Wednesday, December 16, 2009

A cautionary tale about inviting strangers to stay over

Guest in the House (aka "Satan in Skirts") (1944)
Starring: Anne Baxter and Ralph Bellamy
Director: John Brahm
Rating: Six of Ten Stars

Douglas (Bellamy) invites the ill fiance (Baxter) of his brother to spend the summer with him and his family at their house on the New England coast, so the fresh air and relaxation can speed her recovery. The twisted, mentally unstable woman is soon secretly manipulating everyone in the household, turning them against one another, all so she may possess the house and Douglas for herself.

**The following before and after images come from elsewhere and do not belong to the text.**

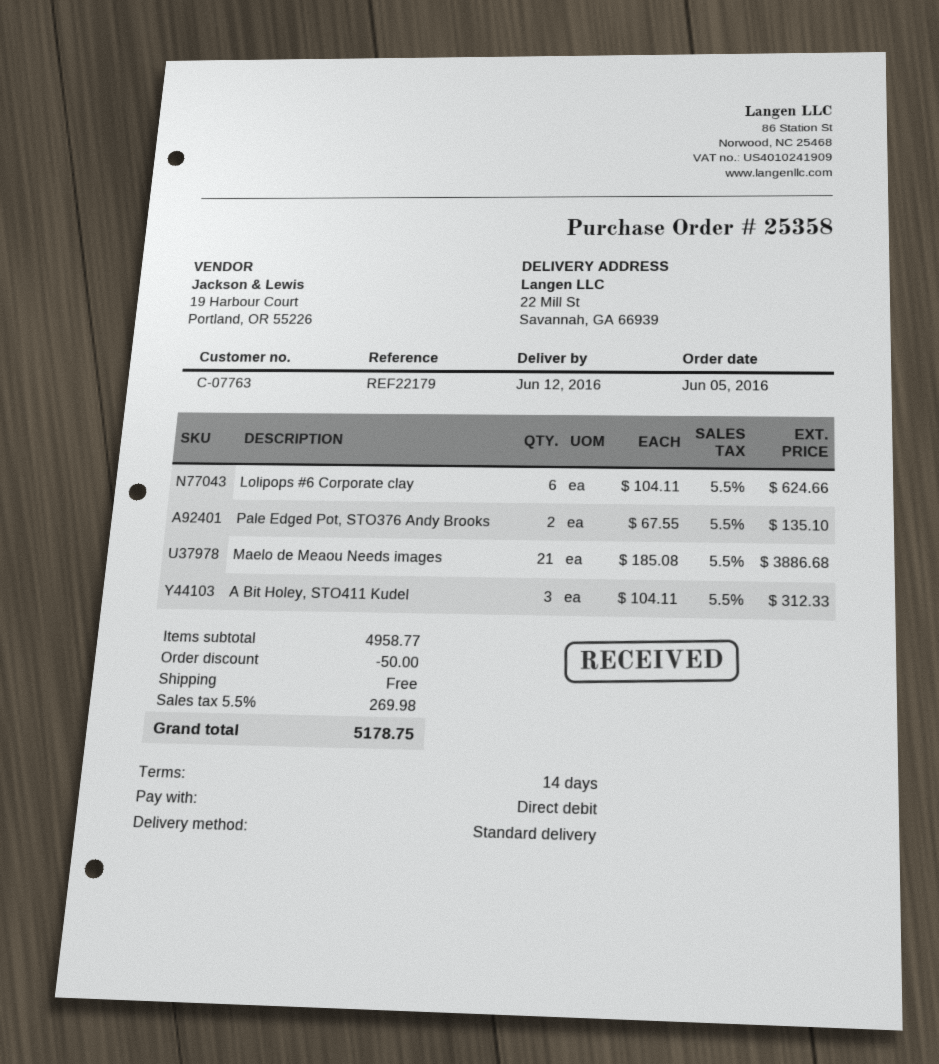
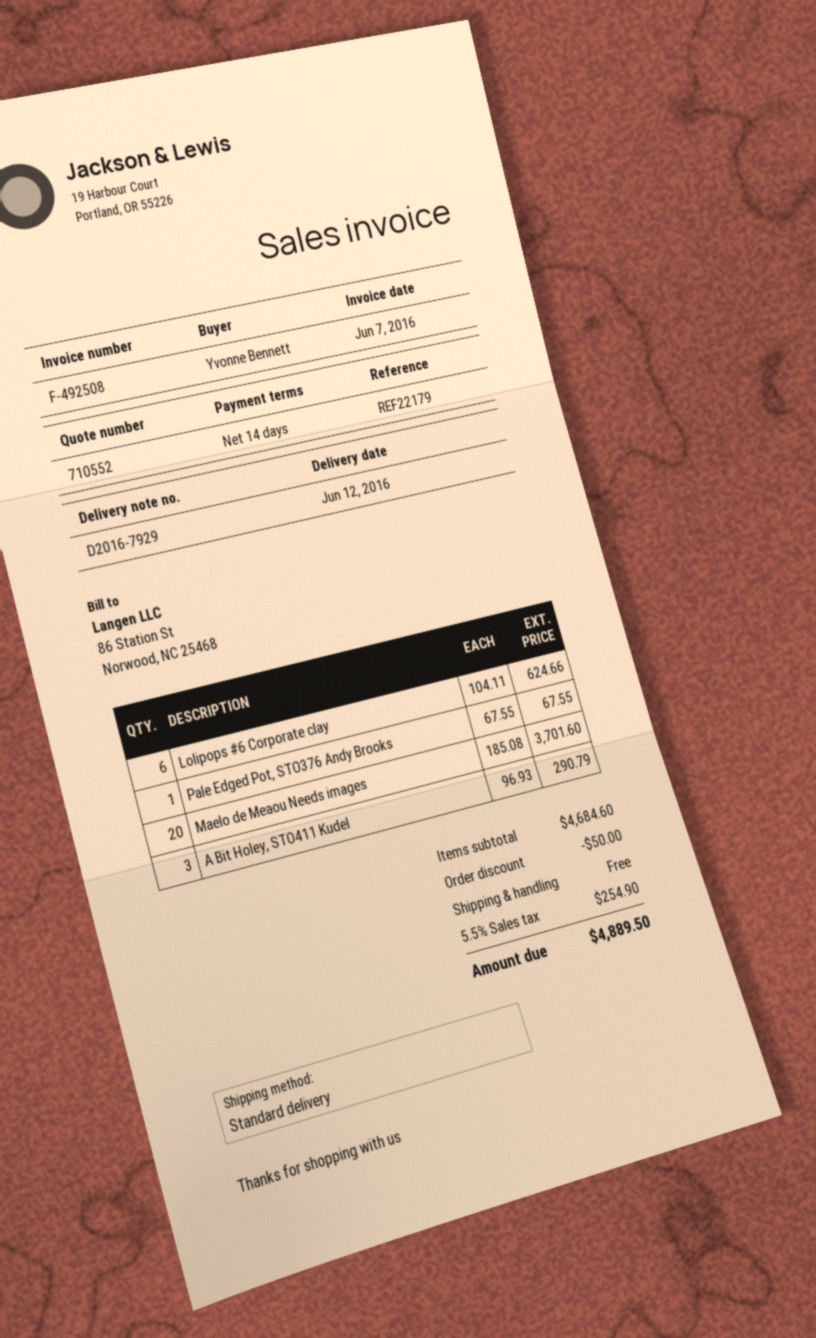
Pale Edged Pot, STO376 Andy Brooks: 2 x 67.55 = 135.10 -> 1 x 67.55 = 67.55
Maelo de Meaou Needs images: 21 x 185.08 = 3886.68 -> 20 x 185.08 = 3701.60
A Bit Holey, STO411 Kudel: 3 x 104.11 = 312.33 -> 3 x 96.93 = 290.79
subtotal: 4958.77 -> 4684.60
tax: 5.5% = 269.98 -> 5.5% = 254.90
total: 5178.75 -> 4889.50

"Guest in the House" is a slow-burn melodrama where the viewers watch one evil, mentally deranged woman gradually destroy the love between members of a happy home (where even the servants and employees are treated as though they are part of the family). Although some of her manipulations are so clumsy and should have been easy for the other characters to see through (and thus the believability of the story is strained a bit), it is engrossing to watch Baxter's character gradually poison the mood in the house and increasingly isolate Douglas from everyone else by sowing doubts and suspicion.

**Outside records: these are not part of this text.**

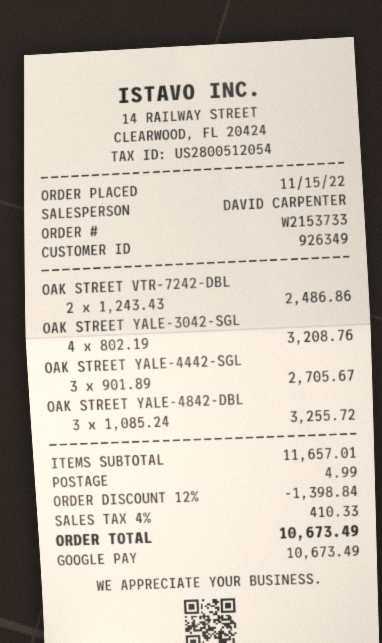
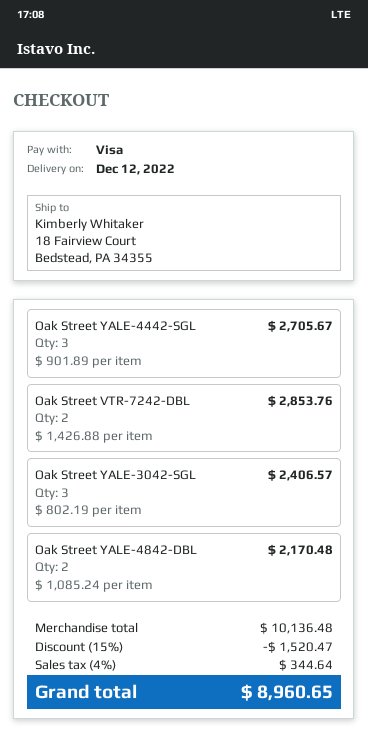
payment method: Google Pay -> Visa
OAK STREET VTR-7242-DBL: 2 x 1243.43 = 2486.86 -> 2 x 1426.88 = 2853.76
OAK STREET YALE-3042-SGL: 4 x 802.19 = 3208.76 -> 3 x 802.19 = 2406.57
OAK STREET YALE-4842-DBL: 3 x 1085.24 = 3255.72 -> 2 x 1085.24 = 2170.48
subtotal: 11657.01 -> 10136.48
discount: 12% = 1398.84 -> 15% = 1520.47
shipping: 4.99 -> none
tax: 4% = 410.33 -> 4% = 344.64
total: 10673.49 -> 8960.65

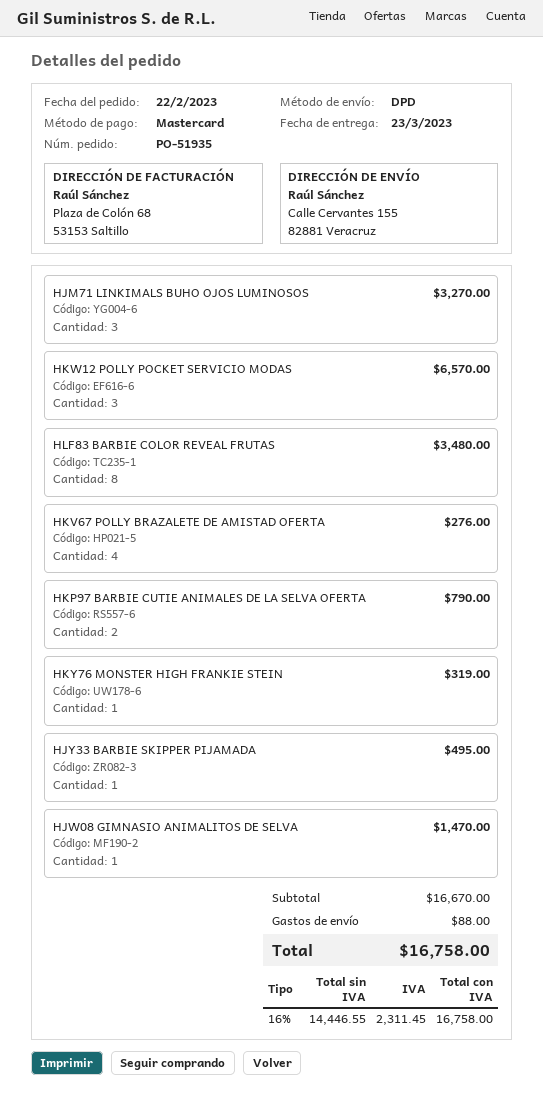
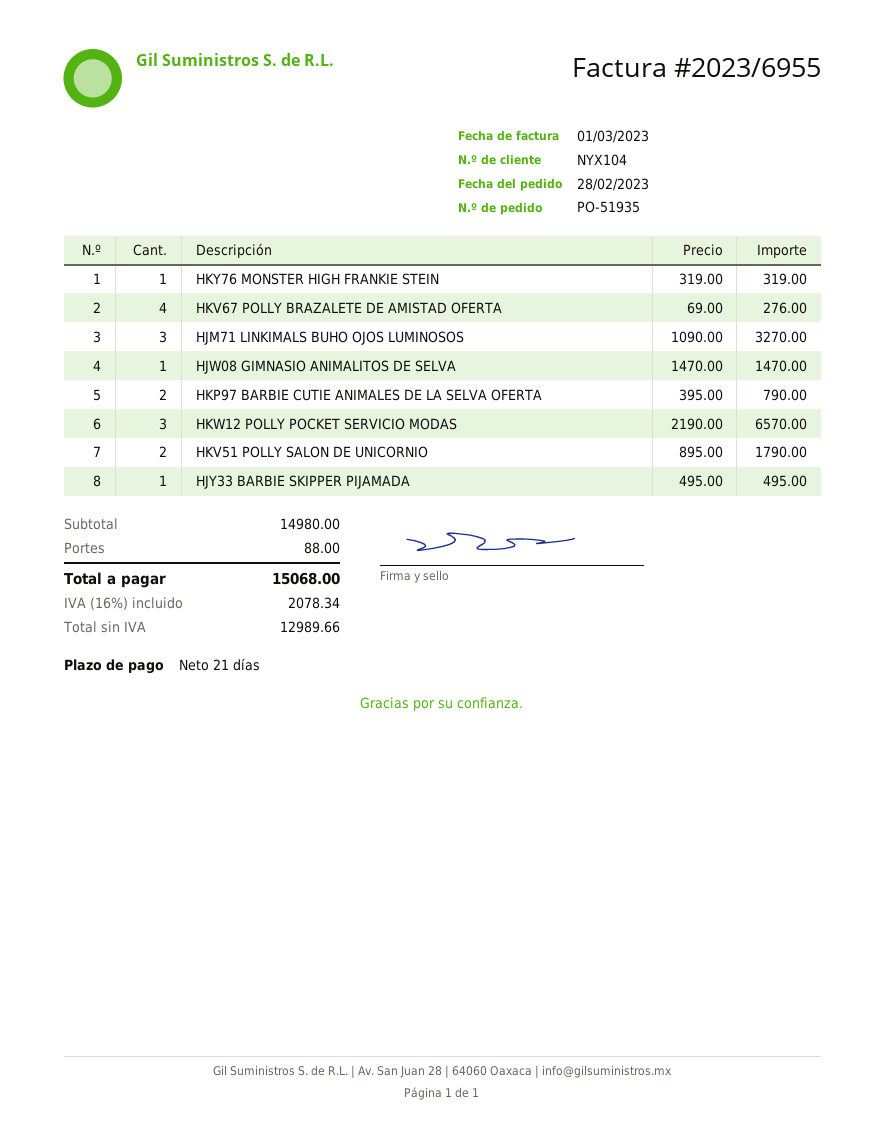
order date: 2023-02-22 -> 2023-02-28
HLF83 BARBIE COLOR REVEAL FRUTAS: 8 for 3480.00 -> none
HKV51 POLLY SALON DE UNICORNIO: none -> 2 for 1790.00
subtotal: 16670.00 -> 14980.00
net: 14446.55 -> 12989.66
tax: 16% = 2311.45 -> 16% = 2078.34
total: 16758.00 -> 15068.00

I did find myself wondering, however, if Anne Baxter had more than one facial expression and vocal intonation in her bag of acting tools. It seemed like she wore same expression for most of the film (except for the occasional smile) and it wasn't until the final scenes that she seemed to be doing anything but running lines.

Anne Baxter aside (and it's a big thing to set aside, as she's the film's co-star), the rest of the cast performed nicely. Bellamy seemed slightly miscast, but he played the part as the kindhearted, somewhat oblivious artist, husband, and father. The staging and lighting of the scenes was also nicely done. In fact, it's only the entirely too slow of the movie's first hour that lands the film at the low end of average as far as my rating goes.